Tuesday 1 March 2016

Call of the Sea

Part 2 of the Bygone Days of the Tyne as published in the Shields Gazette (date unknown). Geordie continues to wax lyrical about the old sailor spirit and describes the scene on the Ocean Road. 

Ocean Road in 1923
--

Call of the Sea

            “There was no such thing as signing ‘sailor’ and getting an A.B.’s pay. No, they had such a tough time for a year or two – sure thing – Anyhow, go to sea they would, even if they started as the cabin boy, messroom ‘fat’ or deck-boy.
            “When a few of them boys met at home, well, it was – “Clear out you small swells and make room for the big sea’ –
             “Down Ocean Road they went arm in arm, and with no policeman in sight they probably sang “No more I’ll go aroving” – keeping in mind the order at starting ‘Now then boys, all roll together’.
            “I can see them now, each rigged out with a ‘Second mate’s bad discharge’; a bright leather peaked cap, its strap pulled over the top – worn cock-billed on three hairs.
            “Those with square cut jacket, over their guernseys, back silk mufflers round their necks – the knots canted to port shoulders, were the schoonermen.
“The ‘Yanks’ wore no waistcoat, so as to expose a fancy shirt bought in the ‘States’ and a flowing tie. Of course those guys kept their pants up with the aid of a nice buckled belt.
            “The messroom fats – regular sea swells – wore linen collars and flash white silk mufflers, the ends tucked in their vests well down. 

Looking the Part

            “Pants were semi-bell-bottomed and shoes high heeled, though it the weather was wet Wellington sea boots were the fashion. Oh, they dressed sailor and were proud of it. Nowadays you can’t tell a sailor from an insurance collector.
            “Leaving the ‘bob’ side of the road they would invade the ‘two shilling side’ where they swanks fancied they held right-of-way; I mean the sailing ship apprentice in his smart uniform; the Brassbounder he was called, and between you and me he was far too successful with the lasses to please the ‘locals’.
            “However they tried to get their own back by a scornfully uttered ‘Light the binnacle boy.’ Rivals in love, both parties had a sneaking regards for one another. Really the locals had great respect for the brass-buttoned sailing ship apprentice, who might – if he hadn’t been a young sport – bring up ‘all standing’ some of them, perhaps truthfully with the paralysing phrase then still in use ‘Steamboat sailor!’ 
            “Steamboat sailor or not the spirit was there, and although some of the locals became skippers, I know their greatest pride is in the name of sailor. Even those that became cooks and stewards, firemen or donkeymen as fortune willed, were at heart and will remain while they last – sailors."

Monday 22 February 2016

Bygone days of the Tyne

Myles serialised some of his journeys for the Shields Gazette later in life. Here is the beginning of one of his stories.

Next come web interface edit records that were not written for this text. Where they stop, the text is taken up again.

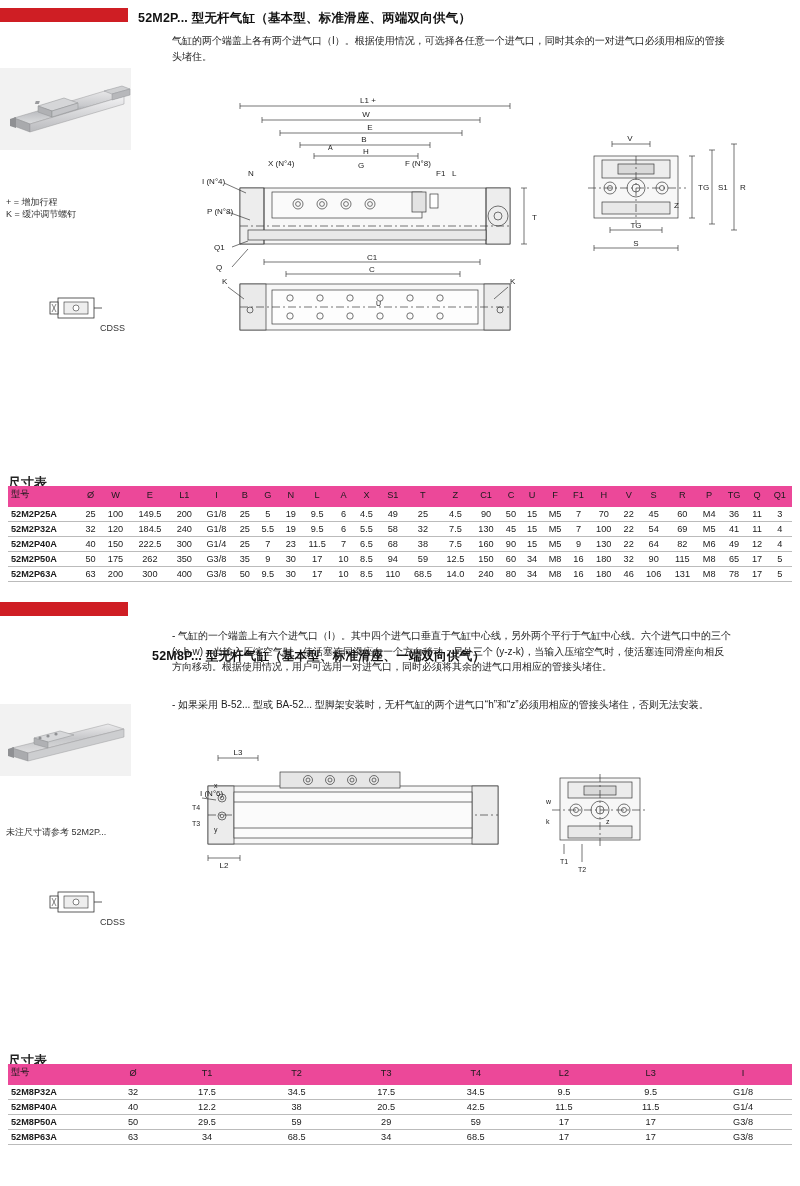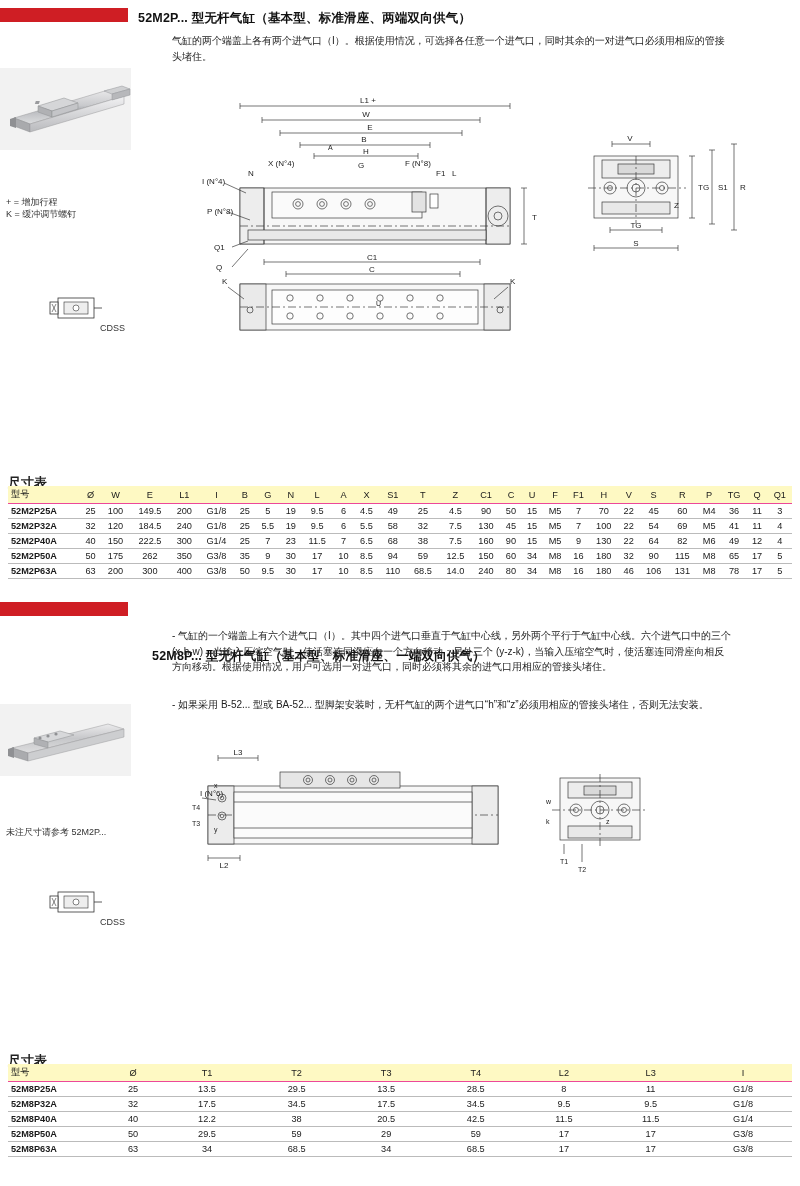"型号" table.dim thead th { background: #fef9c3 -> #ec4899; border-bottom: 1px solid #ec4899 -> 4px solid #ec4899 }
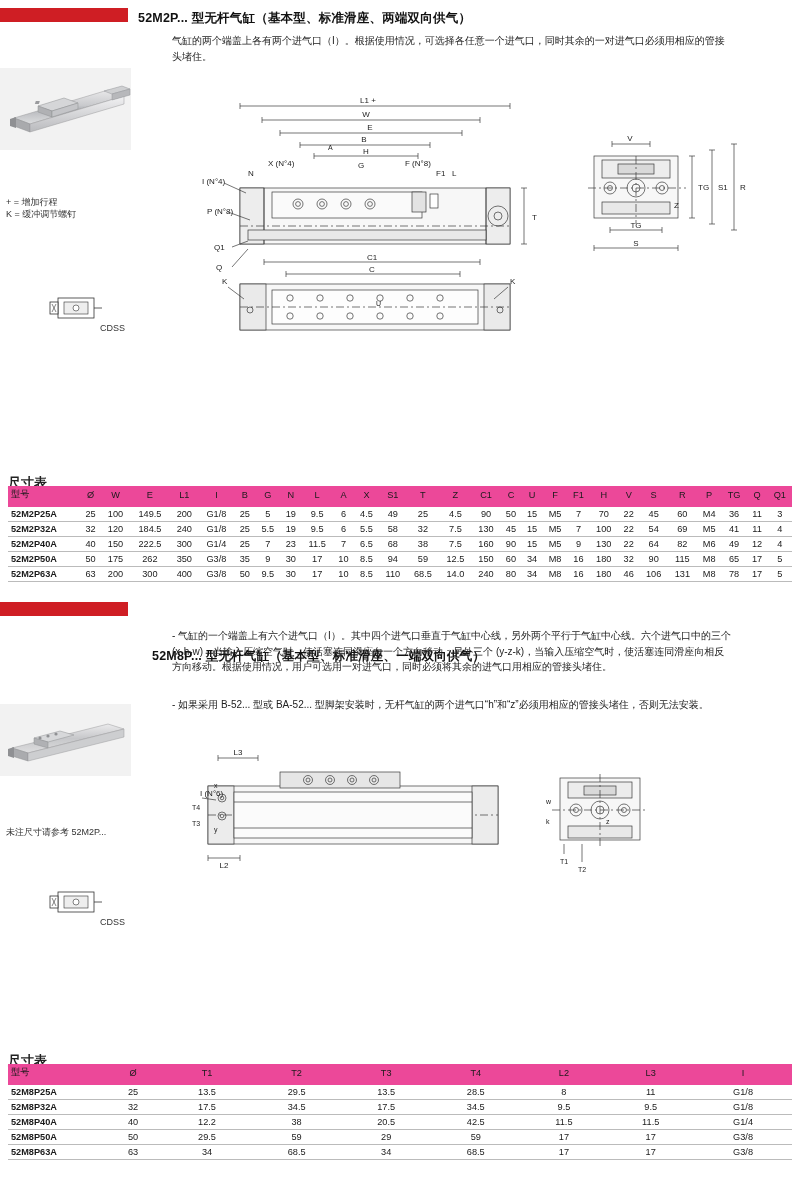"52M8P25A" tr { html: <tr> <td>52M8P25A</td> <td>25</td> <td>13.5</td> <td>29.5</td> <td>13.5</td> <td>28.5</td> <td>8</td> <td>11</td> <td>G1/8</td> </tr> -> none }
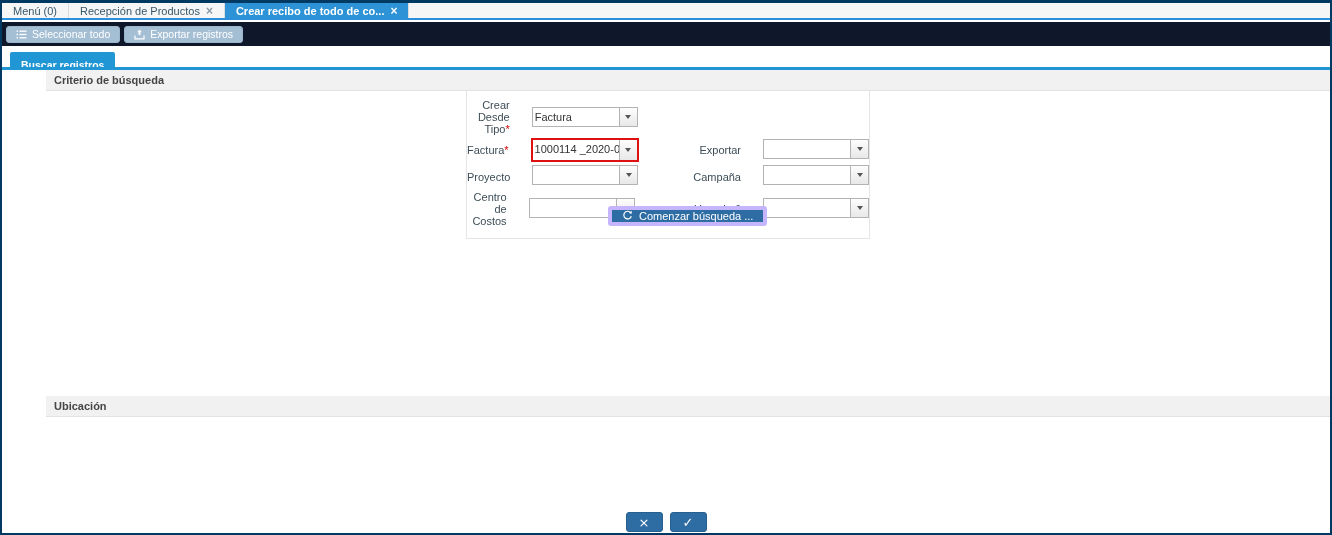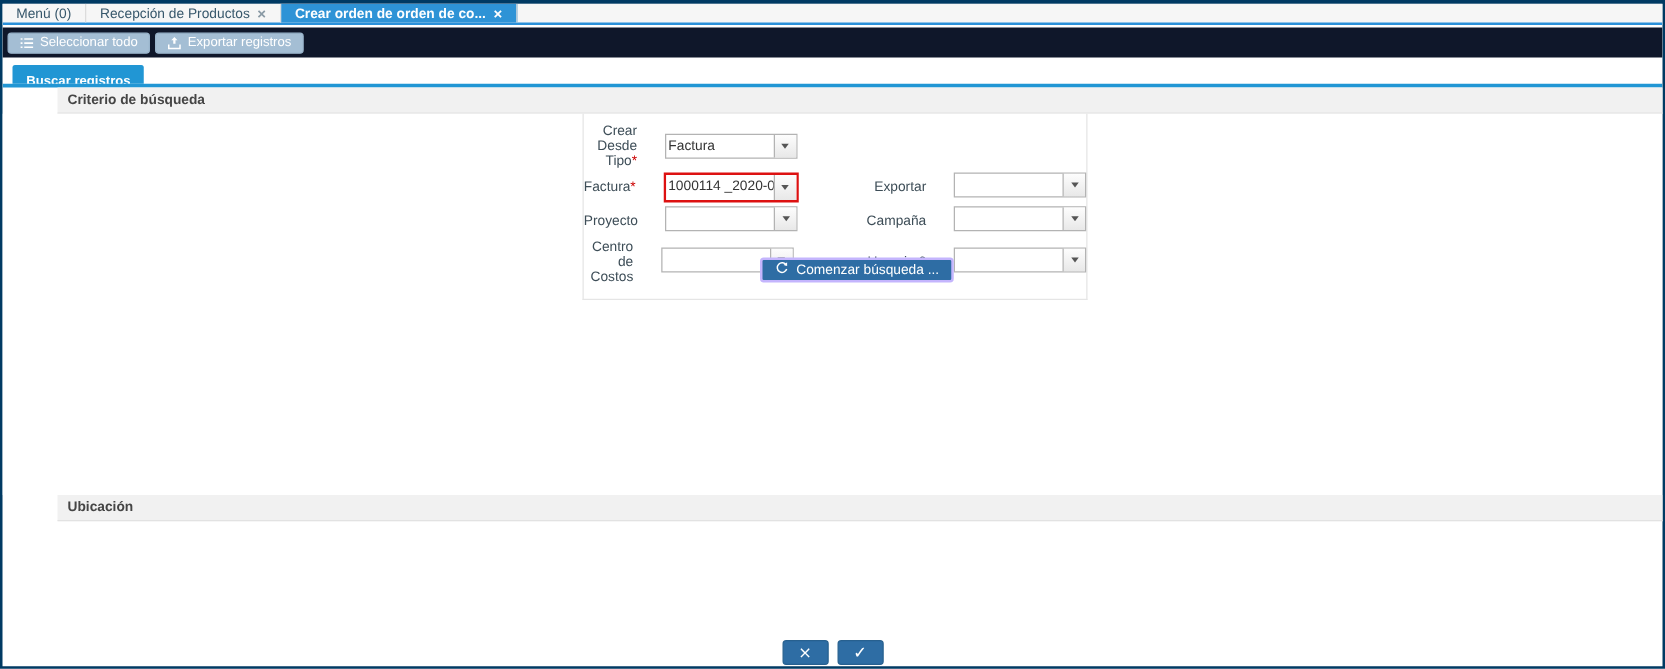"Crear orden de orden de" span { text: orden de orden -> recibo de todo }
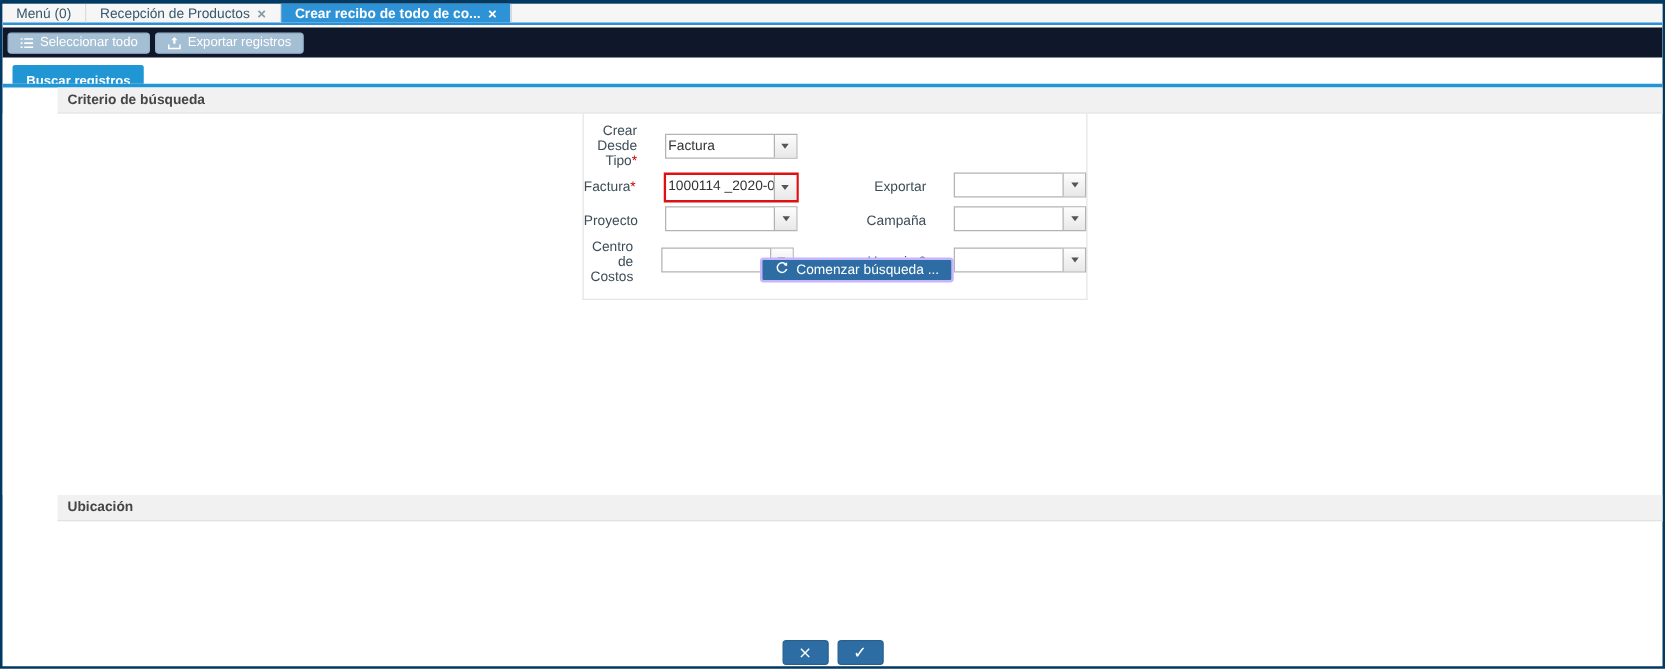"Comenzar búsqueda ..." .search-btn { border: 2px solid #c4b5fd -> 4px solid #c4b5fd }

Sea-Dog of Days That Are Gone
By A.B.
(M.Toale)

Old Geordie sang as he stowed away his tea gear in the locker. When he finished singing, by way of apology for his outbursts, he remarked to his mates –
            “That’s one of the ditties all us young fellow-me-lads years ago delighted in. When the sea spirit was strong and we thought sailor, talked sailor, lived in a sailor atmosphere, with sailor notions – some of them Yankee ones – that I'm afraid have now reached vanishing point.”
            “Listen to Lord Nelson moaning,” cried Bill the expert leg-puller. “I supposed the young-uns today haven’t got the right spirit. What cheer and Bristol fashion like eh? In your day they were real sons of the sea – but go ahead and tell us of our loss.”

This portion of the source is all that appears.